Agonist-induced ER Ca²⁺ reduction transiently attenuates activity and secretion of human LPL

Upon application of 100 μM histamine, intracellular LPL activity was reduced after 1 h and subsequently re-established slowly to reach complete recovery after 4 h, despite the presence of the agonist (Figure 4C). In the supernatant, histamine decreased LPL activity in the medium for 2 h, while further progression of LPL secretion was only slightly diminished (Figure 4D).

However, in the absence of extracellular Ca²⁺ (i.e. EGTA-containing solution), histamine (100 μM) yielded complete ER Ca²⁺ depletion (Figure 4A) that was accompanied by a transient cytosolic Ca²⁺ elevation (Figure 4B). Under these conditions, intracellular LPL activity upon histamine did not recover and decreased continuously over time (Figure 4C). Consistently, in the absence of extracellular Ca²⁺, secretion of LPL was prevented permanently by stimulation with histamine (Figure 4D).

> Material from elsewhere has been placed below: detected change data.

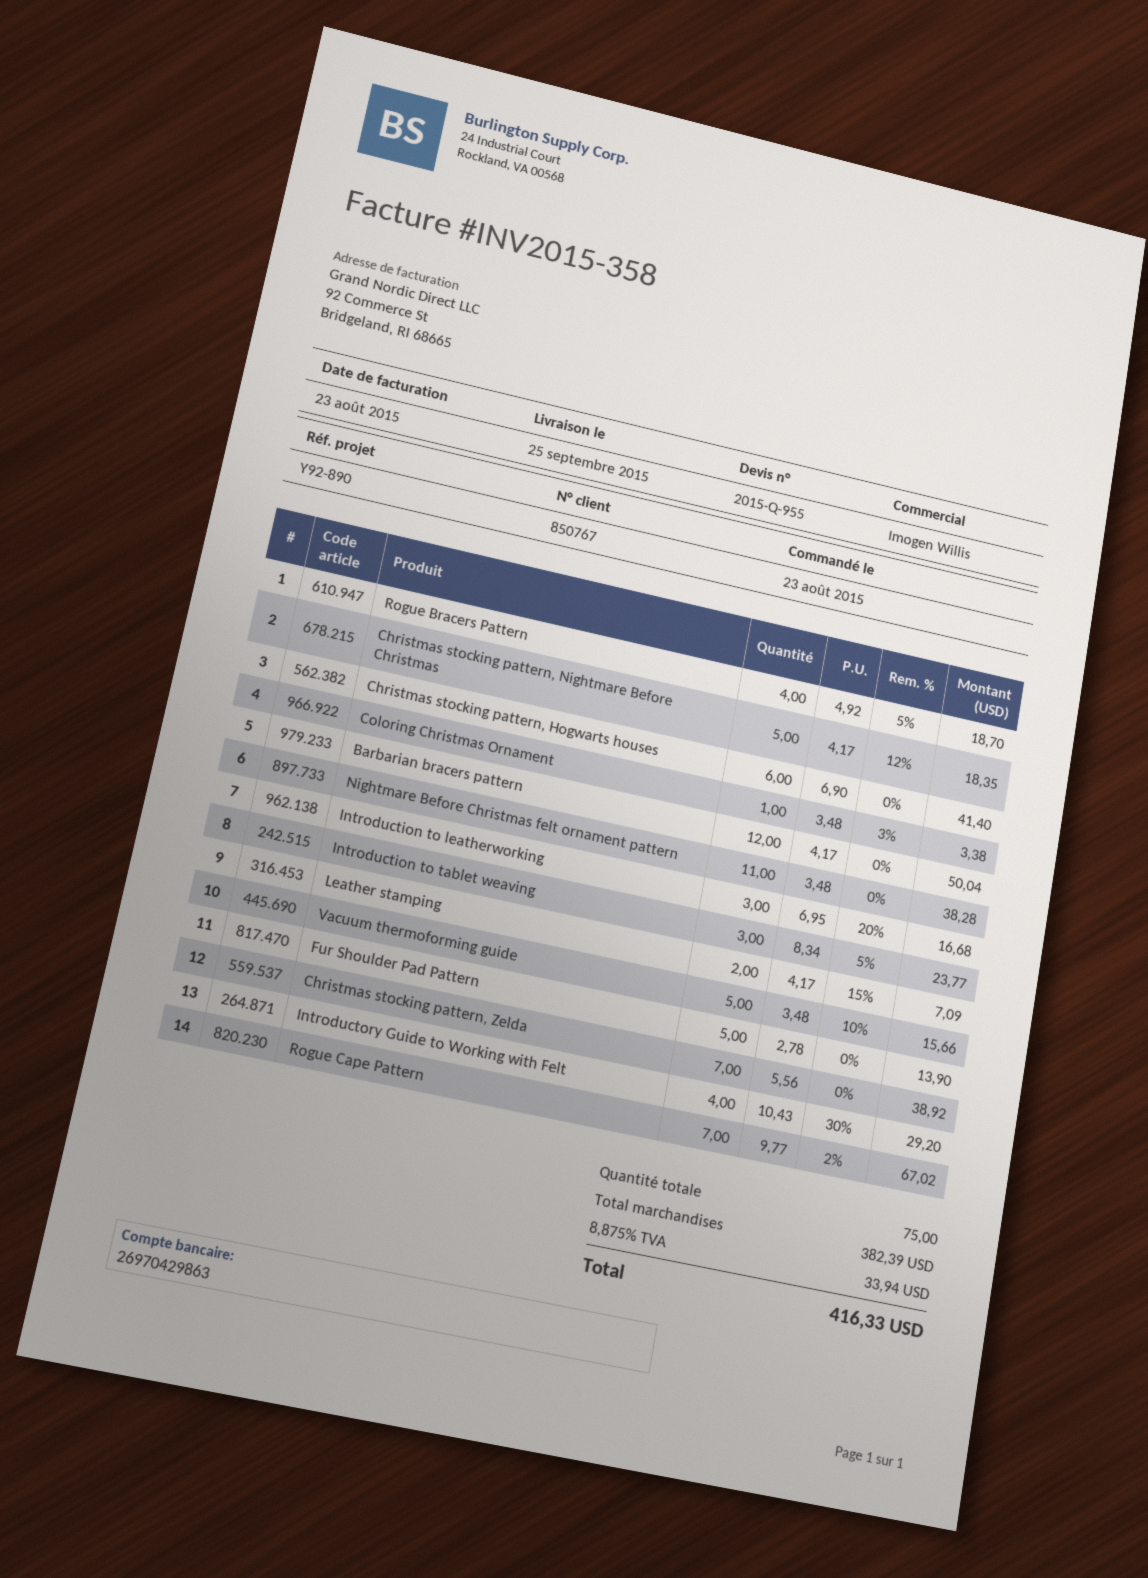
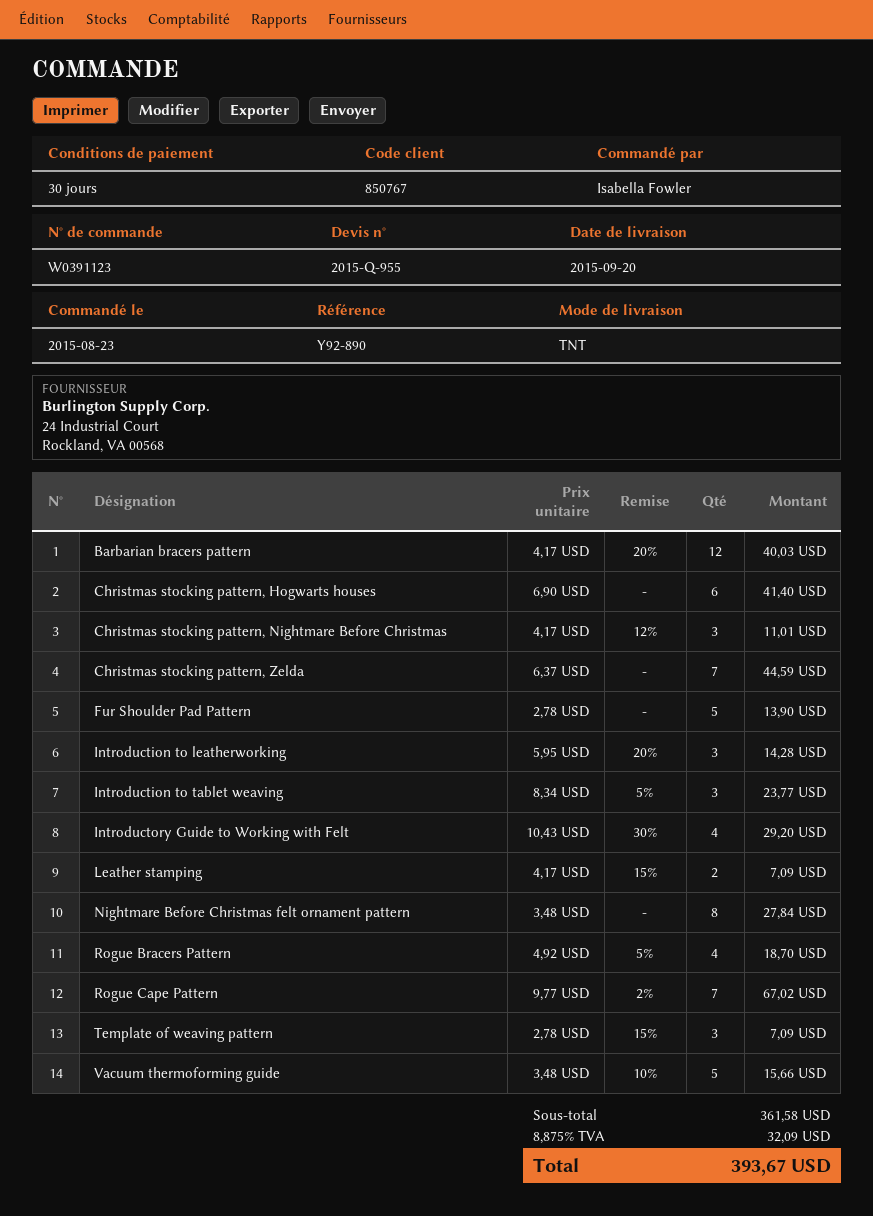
delivery date: 2015-09-25 -> 2015-09-20
Christmas stocking pattern, Nightmare Before Christmas: 5 x 4.17 - 12% = 18.35 -> 3 x 4.17 - 12% = 11.01
Coloring Christmas Ornament: 1 x 3.48 - 3% = 3.38 -> none
Barbarian bracers pattern: 12 x 4.17 = 50.04 -> 12 x 4.17 - 20% = 40.03
Nightmare Before Christmas felt ornament pattern: 11 x 3.48 = 38.28 -> 8 x 3.48 = 27.84
Introduction to leatherworking: 3 x 6.95 - 20% = 16.68 -> 3 x 5.95 - 20% = 14.28
Christmas stocking pattern, Zelda: 7 x 5.56 = 38.92 -> 7 x 6.37 = 44.59
Template of weaving pattern: none -> 3 x 2.78 - 15% = 7.09
subtotal: 382.39 -> 361.58
tax: 8.875% = 33.94 -> 8.875% = 32.09
total: 416.33 -> 393.67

In agreement with our findings that point to a tight correlation between ER Ca²⁺ content and LPL folding, EGTA (i.e. without histamine stimulation), which has been shown previously to result in a slow ER depletion [32] and yielded approx. 50% ER depletion within 4 h (results not shown), gradually diminished intracellular activity and secretion of LPL over time (Figure 5).

Thus, in contrast with BHQ that yielded exhaustive and long-lasting ER Ca²⁺ depletion and, consequently, prevented post-translational processing of LPL, cell stimulation with an IP₃-generating agonist under physiological conditions (i.e. in the presence of extracellular Ca²⁺) only weakly and transiently (within 4 h) attenuated the maturation and secretion of LPL, most likely due to the moderate ER Ca²⁺ depletion under these conditions.

To investigate the contribution of mitochondrial Ca²⁺ flux to the maintenance of the Ca²⁺-dependent protein folding machinery of the ER during cell stimulation with the physiologically relevant agonist histamine, mitochondrial Ca²⁺ extrusion was prevented by CGP 37157, an inhibitor of the mitochondrial Na⁺/Ca²⁺ exchanger, that represents the main mechanism of Ca²⁺ extrusion from mitochondria in endothelial cells [3,33].

Inhibition of mitochondrial Ca²⁺ flux prevents LPL maturation and secretion

CGP 37157 has been demonstrated to inhibit mitochondrial Ca²⁺ flux and, thus, ER Ca²⁺ refilling upon stimulation in endothelial cells very efficiently [3]. As shown in Figure 6(A), in the presence of 20 μM CGP 37157, histamine-induced ER Ca²⁺ depletion was more pronounced than in the control, while [Ca²⁺]_cyto remained elevated (Figure 6B).

In the presence of CGP 37157, cytosolic LPL activity was largely decreased by stimulation with histamine and did not recover with time (Figure 6C). Accordingly, LPL secretion was prevented upon histamine stimulation in the presence of CGP 37157 (Figure 6D). In contrast, application of CGP 37157 without any further treatment did not affect ER Ca²⁺ content within 4 h (results not shown) and also had no effect on intracellular or secreted LPL activity (Figure 5).

These data suggest, that besides extracellular Ca²⁺, mitochondrial Ca²⁺ transfer essentially contributes to Ca²⁺-dependent maturation of LPL in the ER and its subsequent secretion during cell stimulation with an IP₃-generating agonist.